Is the “big ugly dish” dead?

FILED UNDER: SATELLITE

POSTED BY: STUART SWEET OCTOBER 29, 2017

Spoiler alert: Yes.

It may have been all the rage when Radio Shack put it on the cover back in 1986, but the C-Band satellite, also known as the “Big Ugly Dish,” is really a thing of the past. If you see these around town, you’ll probably notice a lot of them have grass growing up through them, and even more have a smaller satellite dish next to them. Why has C-Band satellite disappeared?

One word: Encryption.

There was a time when every broadcaster put its satellite feed up completely “Free to air” in other words, unencrypted. Why would they worry about it after all, when the only people who could receive the signals were cable companies and other broadcasters? Unfortunately, by the late 1980s plenty of people started to put up home-based satellite setups.

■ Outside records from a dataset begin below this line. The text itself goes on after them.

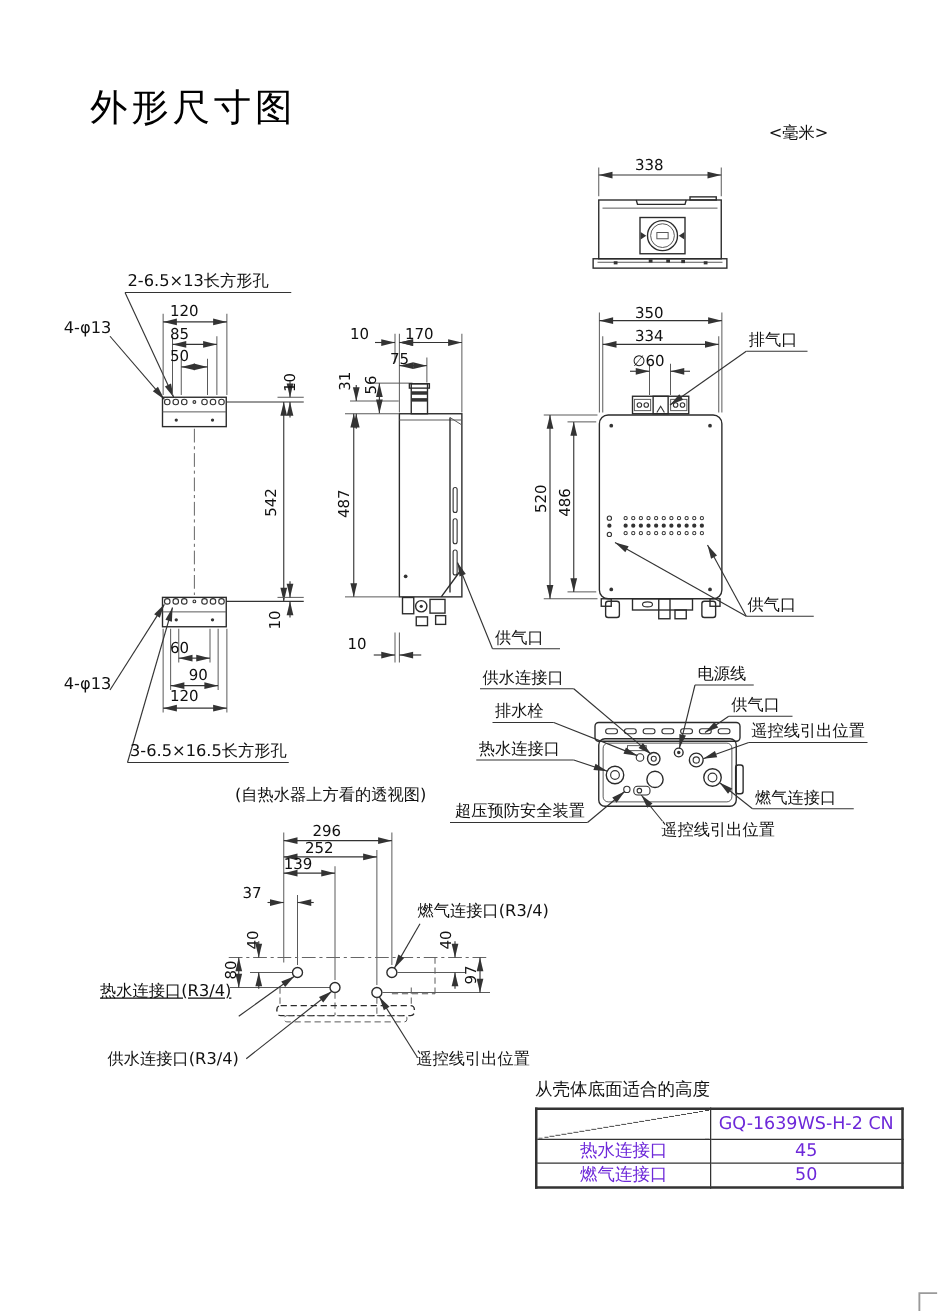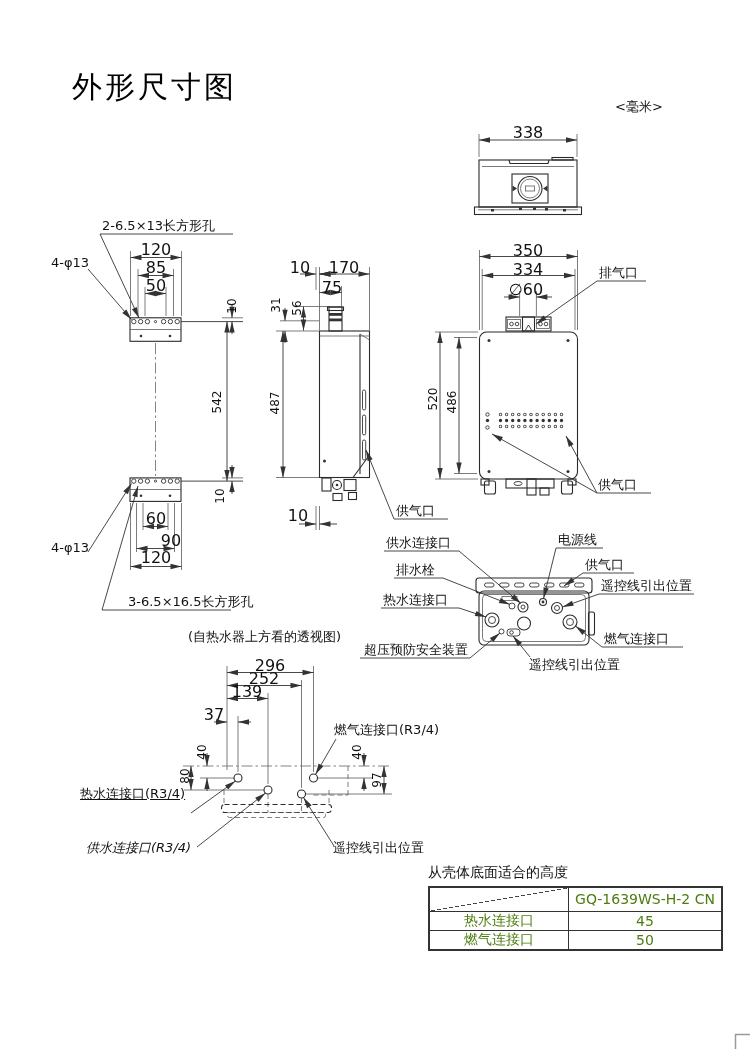"338" .d40 { font-size: 16px -> 12px; text-align: center -> none }
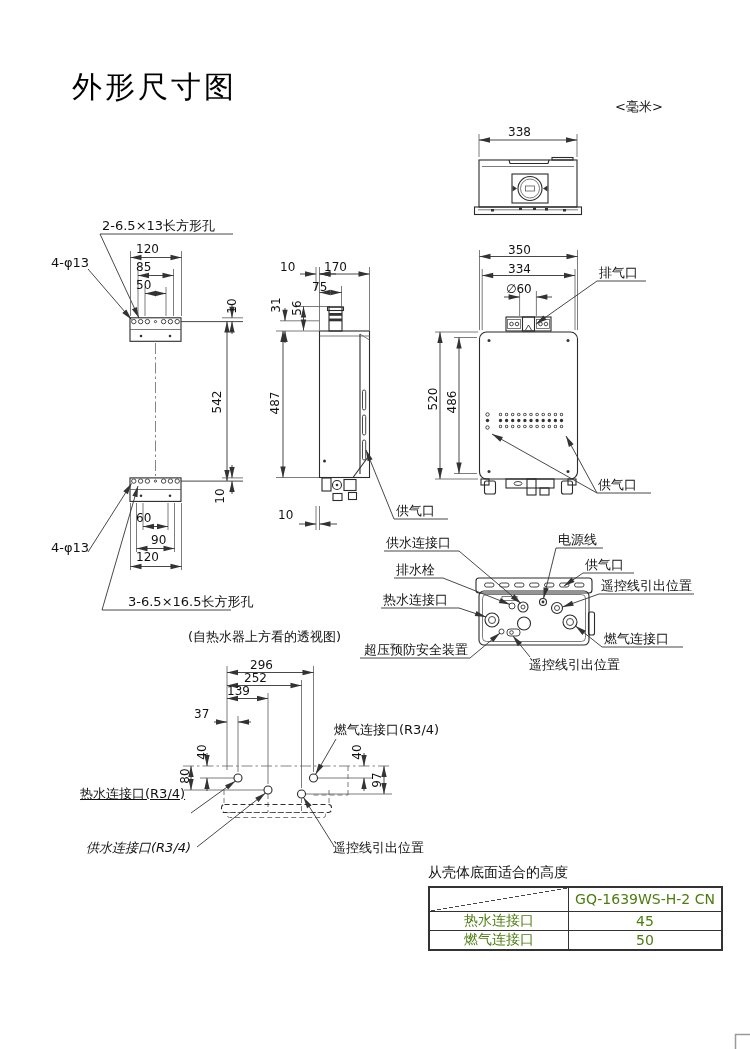"3-6.5×16.5长方形孔" div.t { padding-left: 24px -> none }
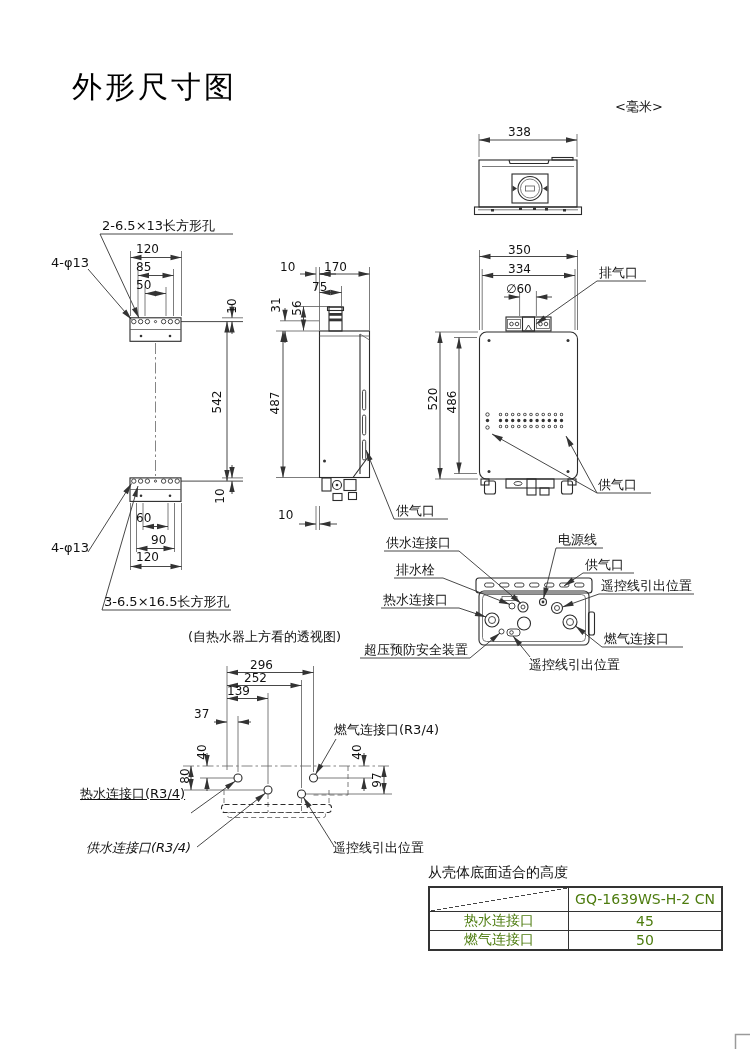"供水连接口(R3/4)" div.t { font-style: italic -> none }
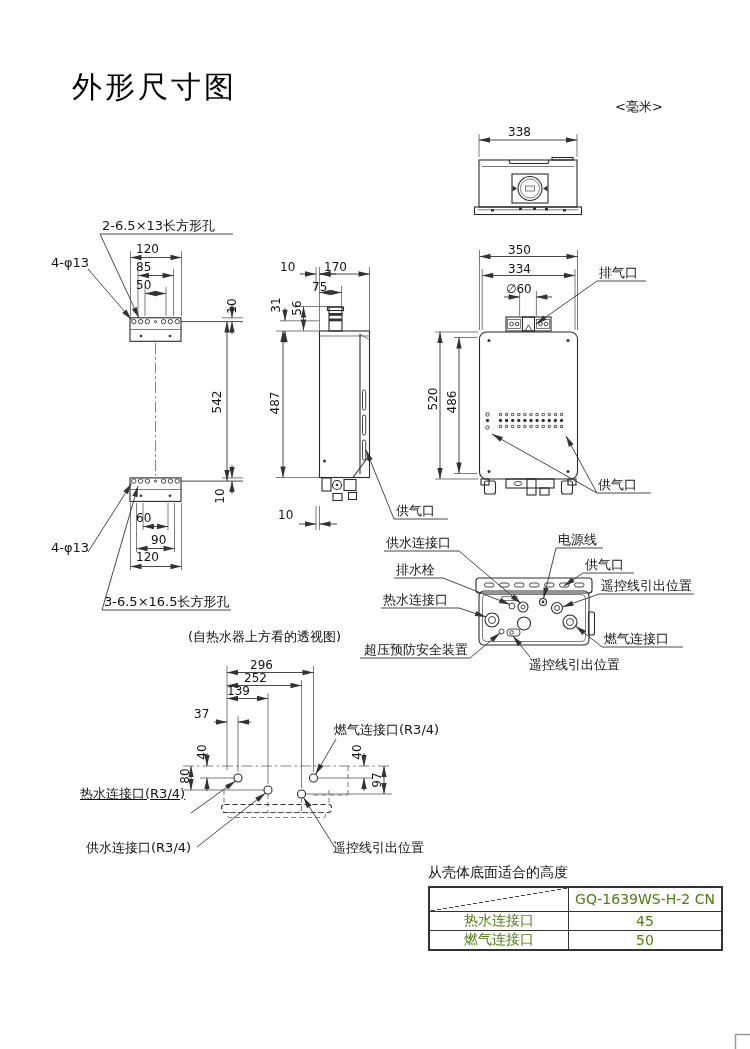"GQ-1639WS-H-2 CN" .htable { color: #4d7c0f -> #6d28d9 }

They weren’t very good, and every satellite had to be tuned individually, but if you knew where to look you could find premium channel programming, local news feeds, in fact almost everything you could find on cable TV could also be found for free on a satellite.

Obviously that couldn’t last long. If everyone had a satellite dish then cable companies couldn’t make money. The answer was simple: encrypt the signal so that you had to pay to decrypt it. It took some wrangling to make sure this was legal, but once the stage was set, every broadcaster started moving to encrypted feeds for anything that was worth money.